ABOUT THIS EXERCISE — Set down each line of the data exactly, but not the pictures.

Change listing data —
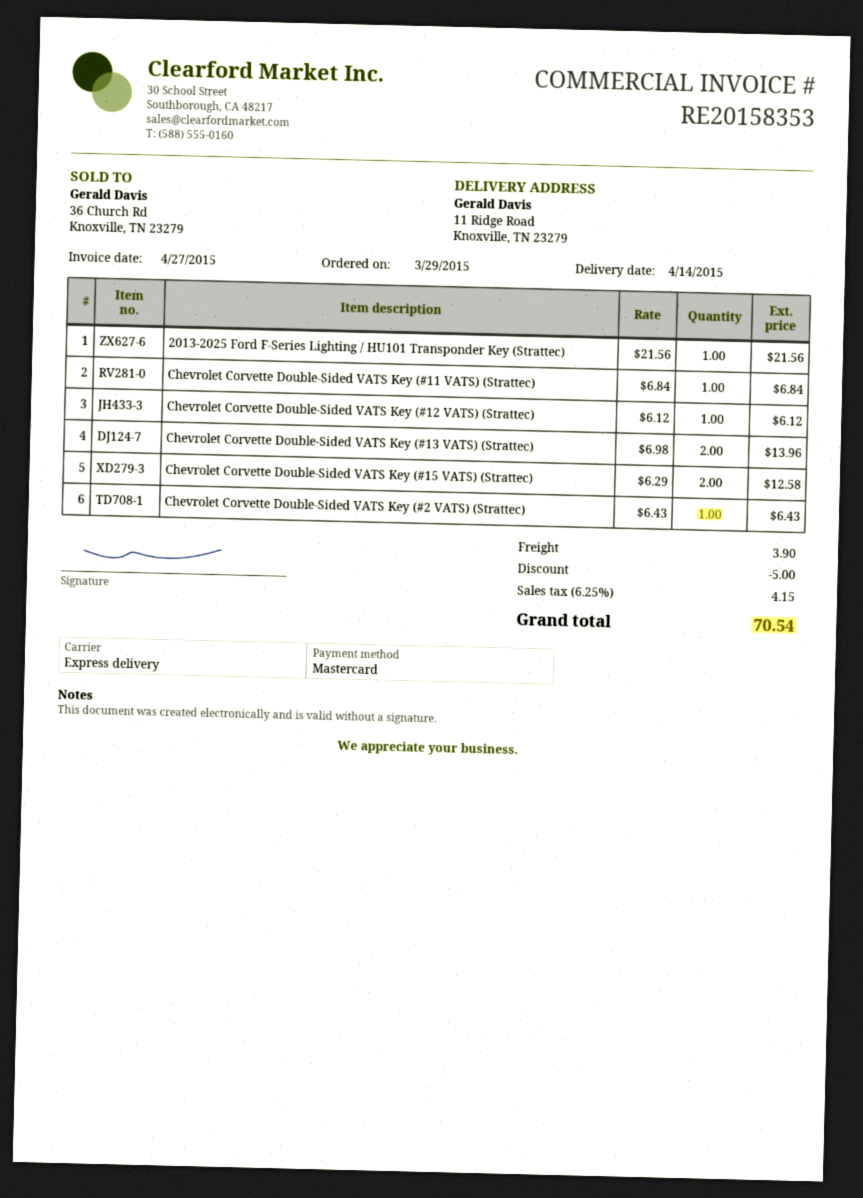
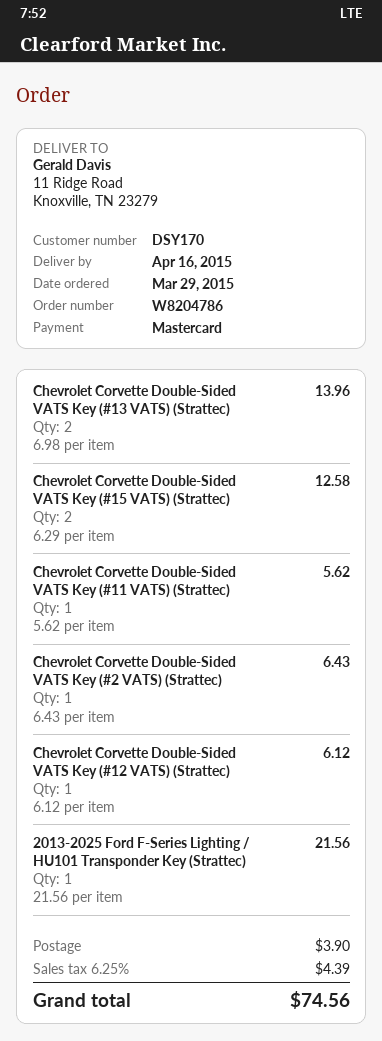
delivery date: 2015-04-14 -> 2015-04-16
Chevrolet Corvette Double-Sided VATS Key (#11 VATS) (Strattec): 1 x 6.84 = 6.84 -> 1 x 5.62 = 5.62
discount: 5.00 -> none
tax: 6.25% = 4.15 -> 6.25% = 4.39
total: 70.54 -> 74.56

SOLUTION FOR THIS PROBLEM —
delivery date: 2015-04-14 -> 2015-04-16
Chevrolet Corvette Double-Sided VATS Key (#11 VATS) (Strattec): 1 x 6.84 = 6.84 -> 1 x 5.62 = 5.62
discount: 5.00 -> none
tax: 6.25% = 4.15 -> 6.25% = 4.39
total: 70.54 -> 74.56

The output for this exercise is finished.